How are we going to work on this?

First things first – I’m in no position to tell people what to do with all this. I just have some frustrations, talked with a bunch of people, listened to their frustrations and then decided to write it down. I just want to spur some discussion about the topic and hope that something will come out of this. I love my job, I love this community, but not enough to cut down my family and sleep time ;) Therefore this blogpost is not my declaration that I’ll come forward and lead the way.

I think we need to talk more – IEEE Quantum Week was a great place to start these discussions and I think we could use some other major conferences to advance it even further. If someone feels like organizing some virtual workshops on the topic – let me know, I’d be glad to participate.

Maybe more people should write what they think about it? Maybe even papers if someone feels like it? Maybe some conference talks, I don’t know.

Another extremely useful thing – if you know how this kind of “experimenting with new abstractions and driving community consensus” has been done in other industries, please share this knowledge with others! I think we, as a quantum community, sometimes try to reinvent the wheel, while there are already battle tested solutions.

Also, I’d be really glad if we could have some discussions in the comment section under this blogpost – I’ve read some really good discussion under some Scott Aaronson blogposts, so I think this is not a bad way to have a discussion.

Speaking of Scott Aaronson – if anyone feels like asking people who have been thinking about foundational issues in quantum information for decades already, that would be great. I bet they have plenty of good thoughts on the topic.

Final remarks

I think this blogpost is good way to start discussion, but will get outdated pretty fast, as I will be getting feedback – I expect ~50% of what I stated here to be at least somewhat misguided and/or inaccurate. So I think that instead of trying to keep it updated, I’ll just write a proper version when I get enough feedback to feel confident about doing it.

If you’d like to read more of my “raw thoughts” like this, please let me know. As anyone who ever talked with me would know, I have plenty of thoughts on multiple topics (especially quantum software), so perhaps it’s worth start sharing them more publicly.

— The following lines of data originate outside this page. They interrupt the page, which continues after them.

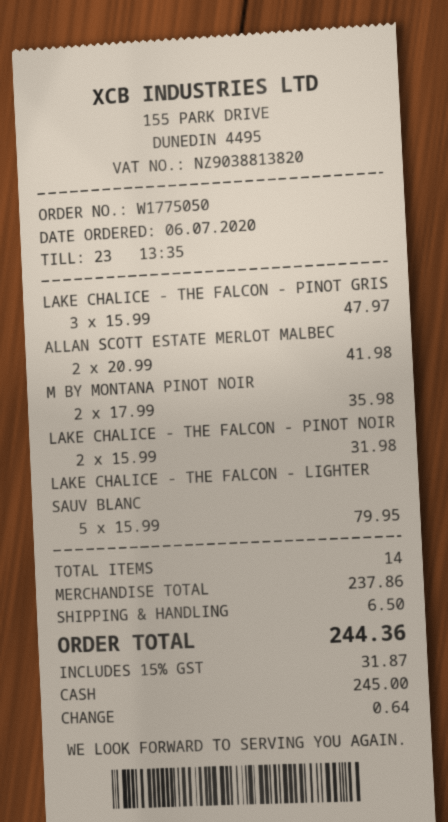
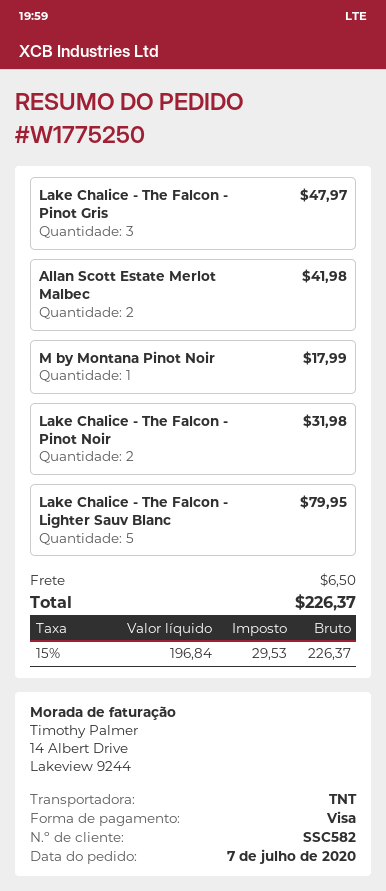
order number: W1775050 -> W1775250
order date: 2020-07-06 -> 2020-07-07
payment method: cash -> Visa
M BY MONTANA PINOT NOIR: 2 for 35.98 -> 1 for 17.99
tax: 15% = 31.87 -> 15% = 29.53
total: 244.36 -> 226.37

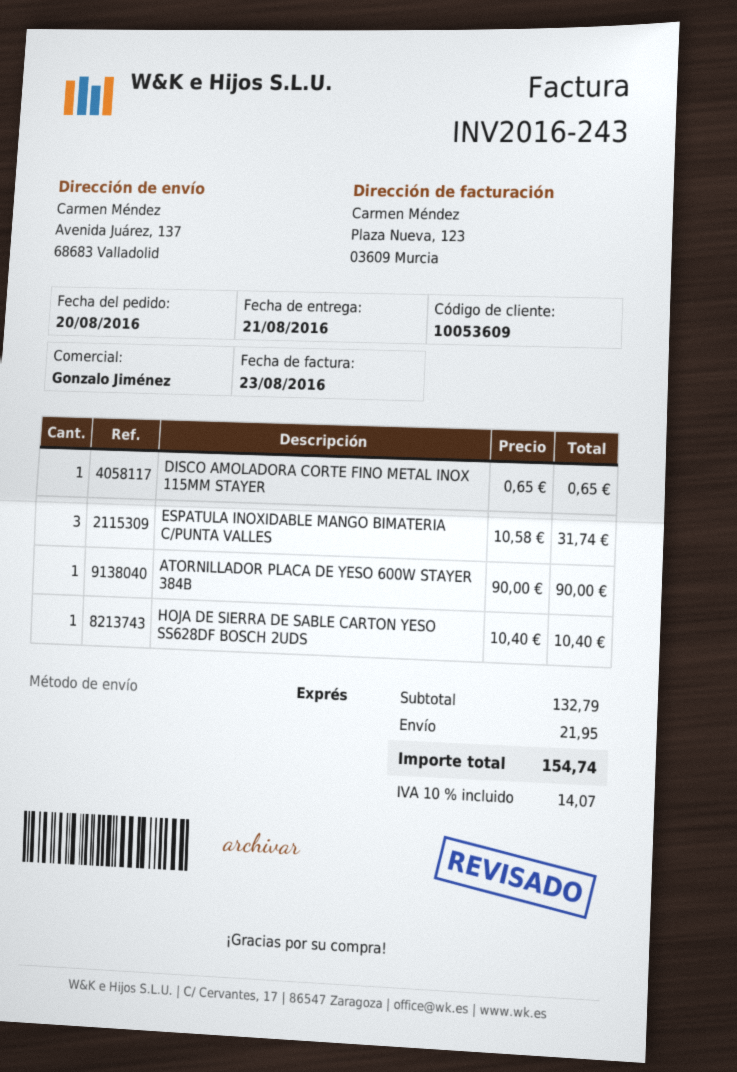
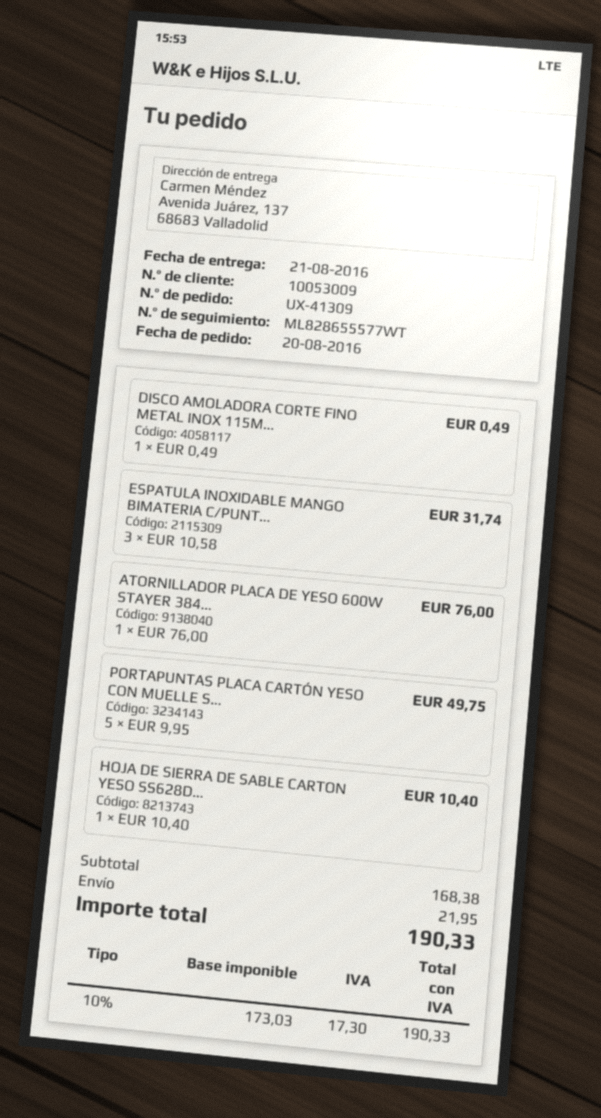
customer number: 10053609 -> 10053009
DISCO AMOLADORA CORTE FINO METAL INOX 115MM STAYER: 1 x 0.65 = 0.65 -> 1 x 0.49 = 0.49
ATORNILLADOR PLACA DE YESO 600W STAYER 384B: 1 x 90.00 = 90.00 -> 1 x 76.00 = 76.00
PORTAPUNTAS PLACA CARTÓN YESO CON MUELLE S...: none -> 5 x 9.95 = 49.75
subtotal: 132.79 -> 168.38
tax: 10% = 14.07 -> 10% = 17.30
total: 154.74 -> 190.33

Please comment, please share, please argue! For me the best outcome would be if someone proved to me that circuit is the ultimate best abstraction for QC, cause then we have one less problem to worry about and I can get back to doing different things ;) 

And don’t forget to subscribe to the newsletter here if you’d like to stay up to date with my writing and other projects.

Have a nice day!

Michał


P.S. It’s kind of refreshing feeling to know that I can write a whole blogpost in 4 hours, then spend extra 2 hours reading and editing (instead of usual 30+). And I don’t have to give it to at least 5 people to proof-read and ask Rafał to do all the editing and correction. Wow!



Footnotes:

  1. I think that actually just to change the base you need only RY(\(\frac{\pi}{2}\)), cause Hadamard adds some extra rotation to the mix. But I also think that people sometimes use Hadamard to change the basis, so feel free to correct me if I got something wrong. 

  2. This is still at the early stage of development and I still don’t understand all the steps very well – that’s where the vague “Some FTQC operations” is coming from. 

  3. I think Jim Keller said that in one of the interviews with Lex Fridman. Absolutely excellent interviews, highly recommend listening to them: link 1, link 2).  2

  4. There’s also a good chance that it was just so ahead of times that the world was not ready for it and we need to revisit this idea.